Thus, in legacy implementations, due to the high capacitance CDUT 270 of the package 200, the charge stored in the package 200 may be large, and the peak CDM current during ESD may be very high. To guard against high voltage drops from ESD during package insertion, the size of ESD protective devices, such as ESD protective device 106 of FIG. 1, is increased. This results in higher capacitive loading on the signals within the package 200, a larger size of the package 200, and increased power leakage and higher power requirements for the package 200. These results may be due in part to the ESD protective device 106. These legacy implementations with high capacitive loading may be very disadvantageous for high speed interfaces or low-power integrated circuits within the package 200.

FIGS. 3A-3I illustrate various cross-section side views and cross-section top-down views of dielectric material and a mold compound with different dielectric constants coupled to a die, in accordance with various embodiments. In FIGS. 3A-3I, various embodiments of a low to ultra-low ε_r(or k) layer, which may be in the form of a dielectric layer and may be patterned onto or coated onto a high-k mold compound layer, are presented to reduce the capacitance of a package, such as capacitance CDUT 270 of FIG. 2D.

FIG. 3A shows cross-section side view of package 300A, which may be similar to package 100 of FIG. 1. Package 300A includes die 302, integrated circuitry 304, ESD protection device 306, electrical connections 308, underfill 312, RDL 320, electrical routings 314, BGA 316, and mold compound 310, which may be similar to die 102, integrated circuitry 104, ESD protection device 106, electrical connections 108, underfill 112, RDL 120, electrical routings 114, BGA 116, and mold compound 110 of FIG. 1.

Embodiments include a dielectric material 318 that is on the mold compound 310. In embodiments, the dielectric material 318 may have a value of a dielectric constant that is less than the value of the dielectric constant of the mold compound 310. In embodiments, the mold compound 310 may have a value of a dielectric constant of around 4 or greater, and the dielectric material 318 may have a value of a dielectric constant of around 2 or less. In embodiments, the dielectric material 318 may be considered a low-k, or an ultra-low-k dielectric layer. In embodiments, a height of the mold compound 310 may be reduced as compared to the height of the mold compound 110 of FIG. 1, such that the height of the mold compound 310 in addition to the height of the dielectric material 318 will cause the package 300A to have a similar height to the package 100 of FIG. 1.

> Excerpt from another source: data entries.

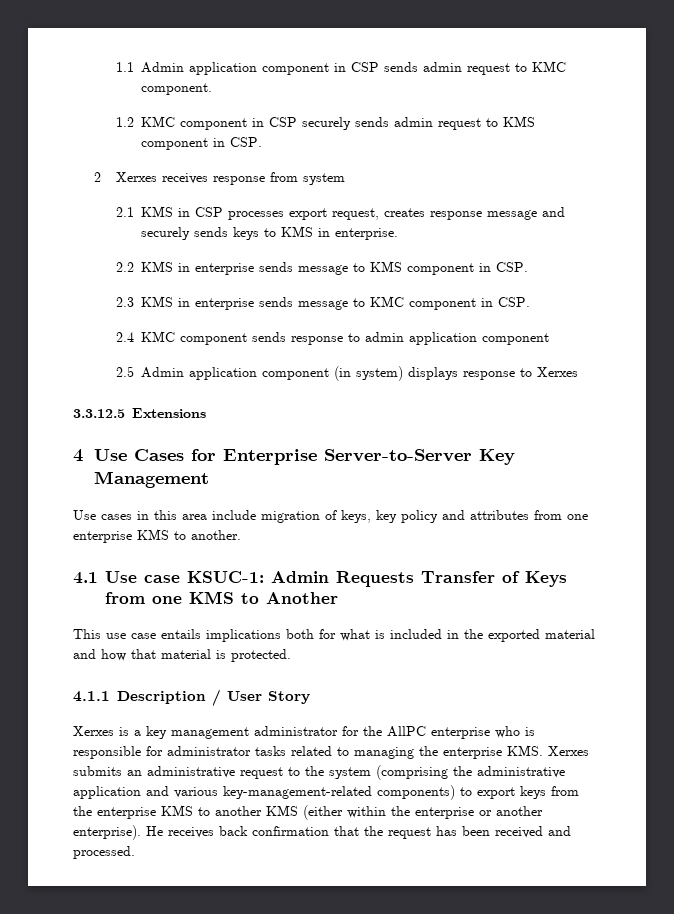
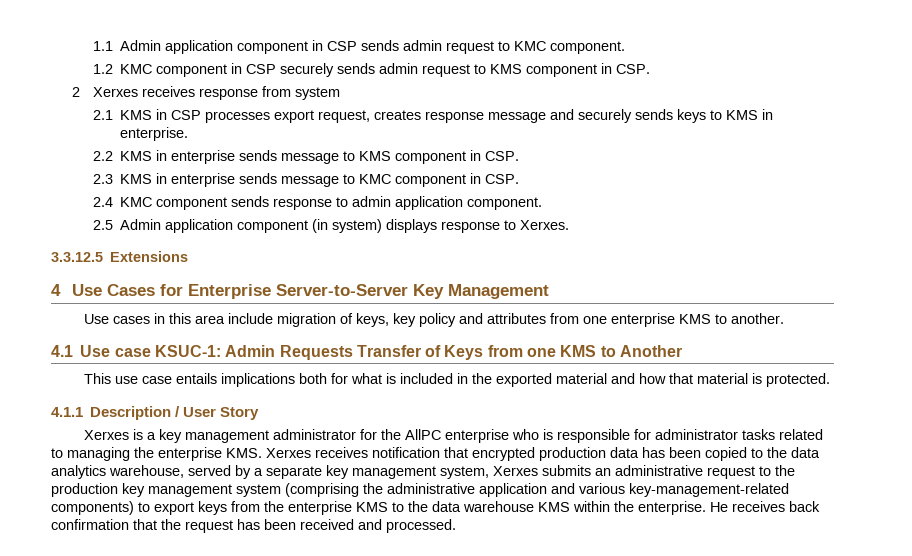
- 2.4 KMC component sends response to admin application component
+ 2.4 KMC component sends response to admin application component.
- 2.5 Admin application component (in system) displays response to Xerxes
+ 2.5 Admin application component (in system) displays response to Xerxes.
- Xerxes is a key management administrator for the AllPC enterprise who is responsible for administrator tasks related to managing the enterprise KMS. Xerxes submits an administrative request to the system (comprising the administrative application and various key-management-related components) to export keys from the enterprise KMS to another KMS (either within the enterprise or another enterprise).
+ Xerxes is a key management administrator for the AllPC enterprise who is responsible for administrator tasks related to managing the enterprise KMS. Xerxes receives notification that encrypted production data has been copied to the data analytics warehouse, served by a separate key management system, Xerxes submits an administrative request to the production key management system (comprising the administrative application and various key-management-related components) to export keys from the enterprise KMS to the data warehouse KMS within the enterprise.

In embodiments, the dielectric material 318 may be a layer having an arbitrary or varying thickness. In embodiments, the dielectric material 318 may have a thickness that is non-uniform. In embodiments, the dielectric material 318 may consist of multiple dielectric materials, one or more of which may have a lower dielectric constant. In embodiments, the dielectric material 318 may be a layer that is substantially perpendicular to a surface of the die 302. In other embodiments, the dielectric material 318 may extend to or extend beyond at least one side of the die 302, where the at least one side of the die is perpendicular or substantially perpendicular to the surface of the die 302.

In embodiments, the ESD protection device 306 within the die 302 may be smaller than the ESD protective device 106 within the die 102 of FIG. 1, because the CDM of the package 300A will be less than the CDM of the package 100 of FIG. 1. This is due to the existence of the lower-k dielectric material 318 reducing the overall capacitance of the package 300A. As a result, in embodiments, charge storage of the package 300A may be less than the size of the volume of the package 100 of FIG. 1, due to the existence of the lower-k dielectric material 318.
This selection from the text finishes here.